Transcribe every entry that follows exactly, omitting all pictures.

(Dataset excerpts)

-------------------------

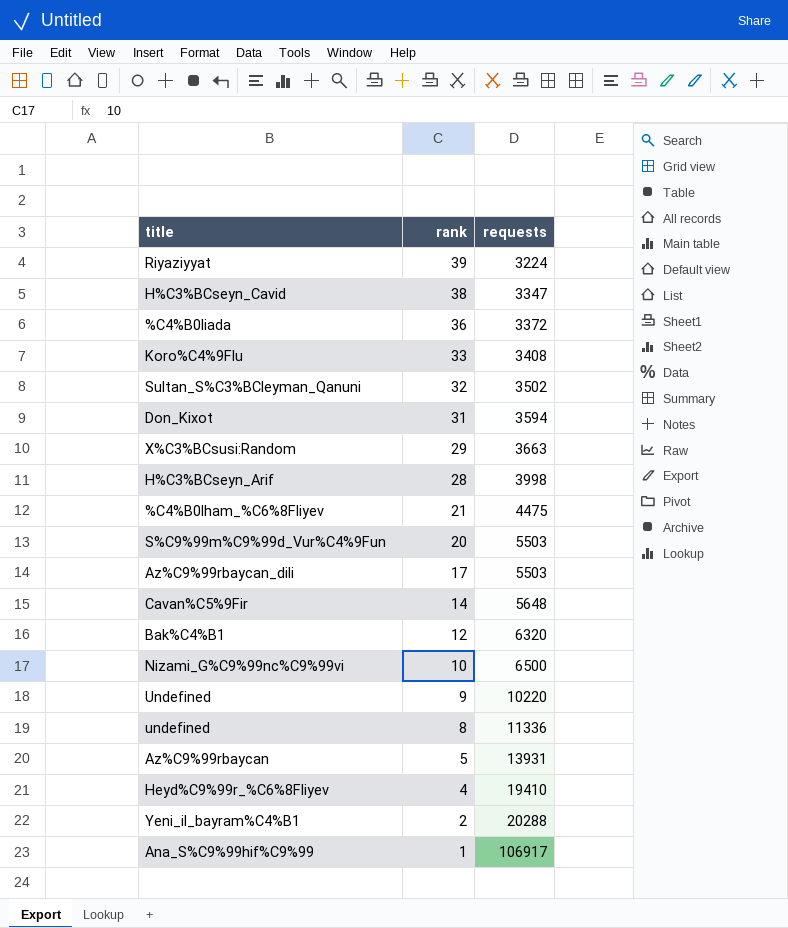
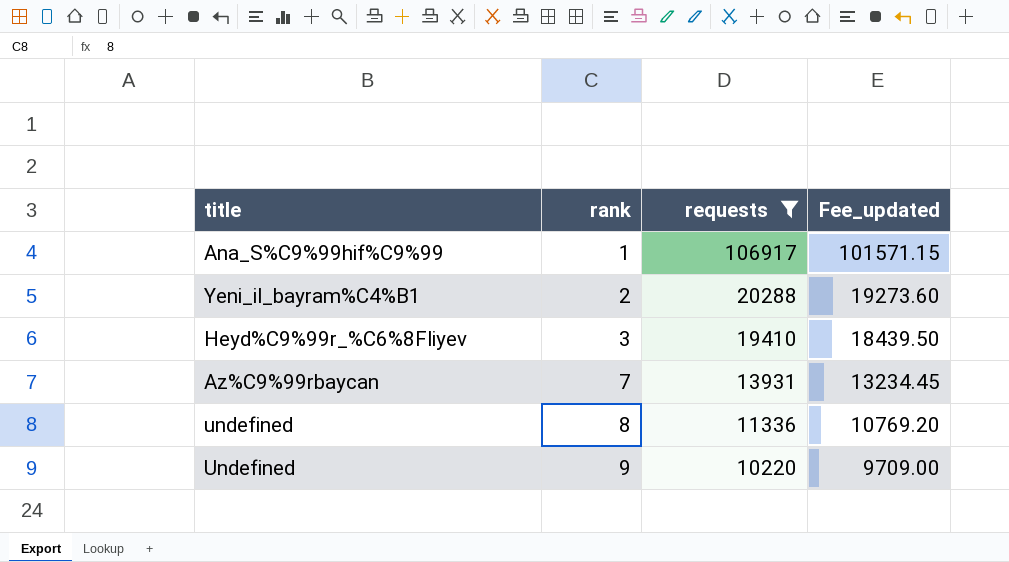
filter: none -> requests >= 10220
row order: rank descending -> rank ascending
column Fee_updated | formula: none -> [requests] * 0.95
Heyd%C9%99r_%C6%8Fliyev | rank: 4 -> 3
Az%C9%99rbaycan | rank: 5 -> 7

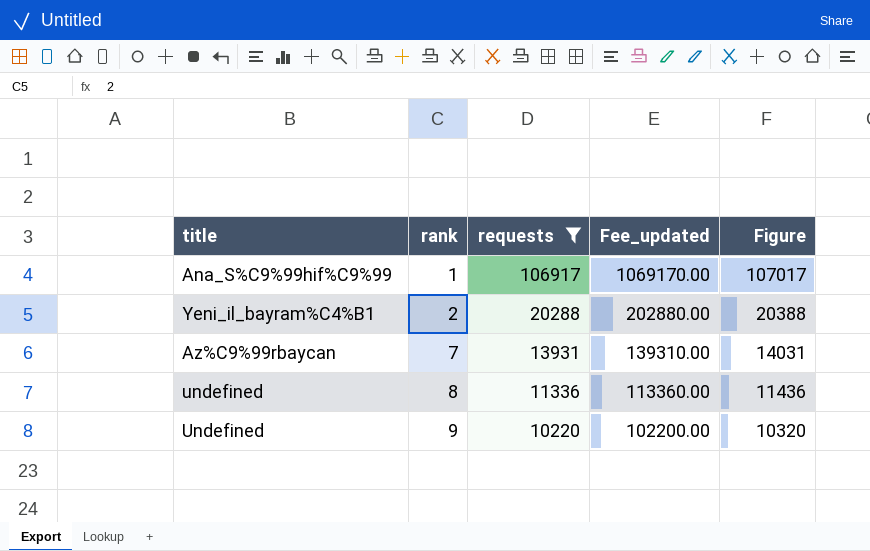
column Fee_updated | formula: [requests] * 0.95 -> [requests] * 10
column Figure | formula: none -> [requests] + 100
row Heyd%C9%99r_%C6%8Fliyev: 3 | 19410 | 18439.50 -> none

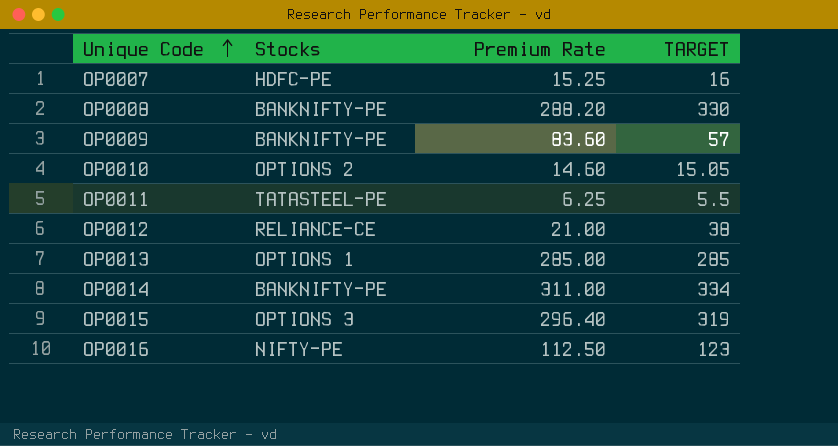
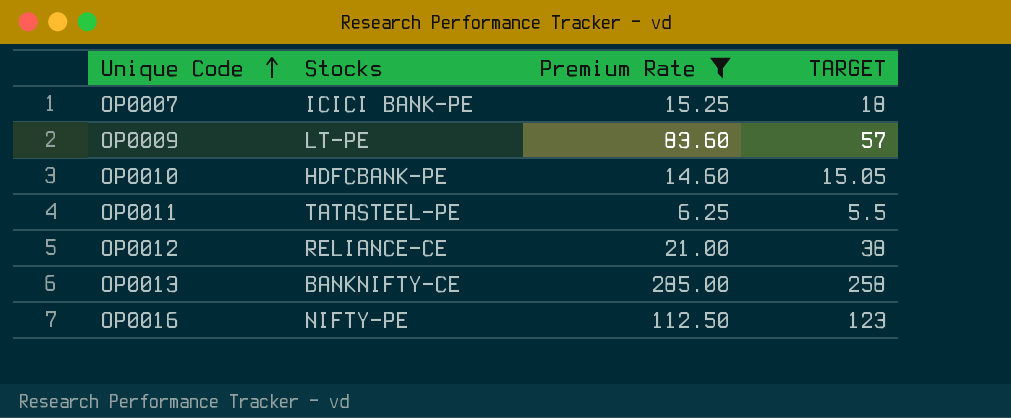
filter: none -> Premium Rate <= 285.00
OP0007 | Stocks: HDFC-PE -> ICICI BANK-PE
OP0007 | TARGET: 16 -> 18
OP0009 | Stocks: BANKNIFTY-PE -> LT-PE
OP0010 | Stocks: OPTIONS 2 -> HDFCBANK-PE
OP0013 | Stocks: OPTIONS 1 -> BANKNIFTY-CE
OP0013 | TARGET: 285 -> 258

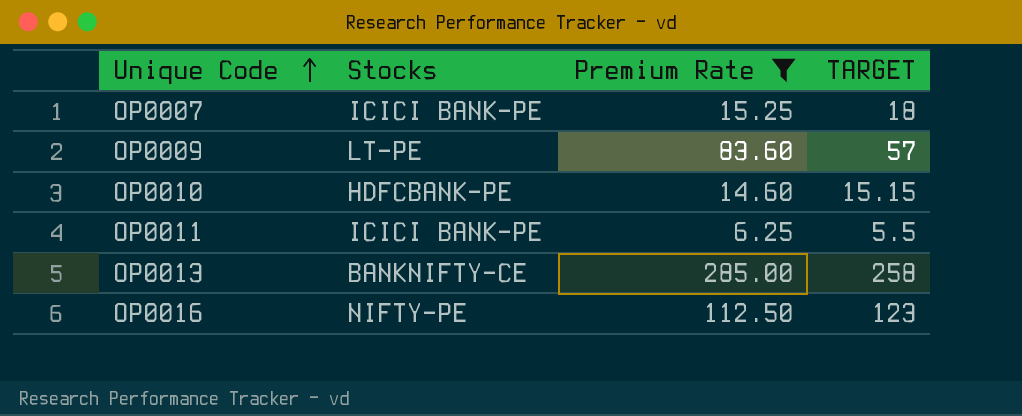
row OP0012: RELIANCE-CE | 21.00 | 38 -> none
OP0010 | TARGET: 15.05 -> 15.15
OP0011 | Stocks: TATASTEEL-PE -> ICICI BANK-PE

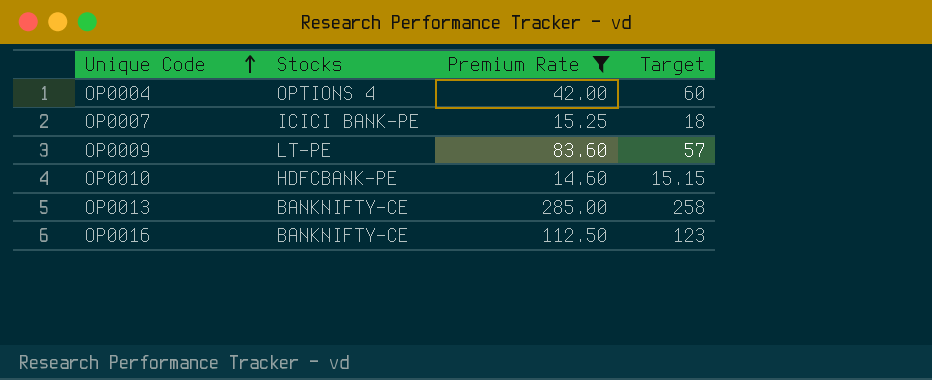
column name: TARGET -> Target
row OP0011: ICICI BANK-PE | 6.25 | 5.5 -> none
row OP0004: none -> OPTIONS 4 | 42.00 | 60
OP0016 | Stocks: NIFTY-PE -> BANKNIFTY-CE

-------------------------

Answer to this exercise
filter: none -> requests >= 10220
row order: rank descending -> rank ascending
column Fee_updated | formula: none -> [requests] * 0.95
Heyd%C9%99r_%C6%8Fliyev | rank: 4 -> 3
Az%C9%99rbaycan | rank: 5 -> 7

column Fee_updated | formula: [requests] * 0.95 -> [requests] * 10
column Figure | formula: none -> [requests] + 100
row Heyd%C9%99r_%C6%8Fliyev: 3 | 19410 | 18439.50 -> none

filter: none -> Premium Rate <= 285.00
OP0007 | Stocks: HDFC-PE -> ICICI BANK-PE
OP0007 | TARGET: 16 -> 18
OP0009 | Stocks: BANKNIFTY-PE -> LT-PE
OP0010 | Stocks: OPTIONS 2 -> HDFCBANK-PE
OP0013 | Stocks: OPTIONS 1 -> BANKNIFTY-CE
OP0013 | TARGET: 285 -> 258

row OP0012: RELIANCE-CE | 21.00 | 38 -> none
OP0010 | TARGET: 15.05 -> 15.15
OP0011 | Stocks: TATASTEEL-PE -> ICICI BANK-PE

column name: TARGET -> Target
row OP0011: ICICI BANK-PE | 6.25 | 5.5 -> none
row OP0004: none -> OPTIONS 4 | 42.00 | 60
OP0016 | Stocks: NIFTY-PE -> BANKNIFTY-CE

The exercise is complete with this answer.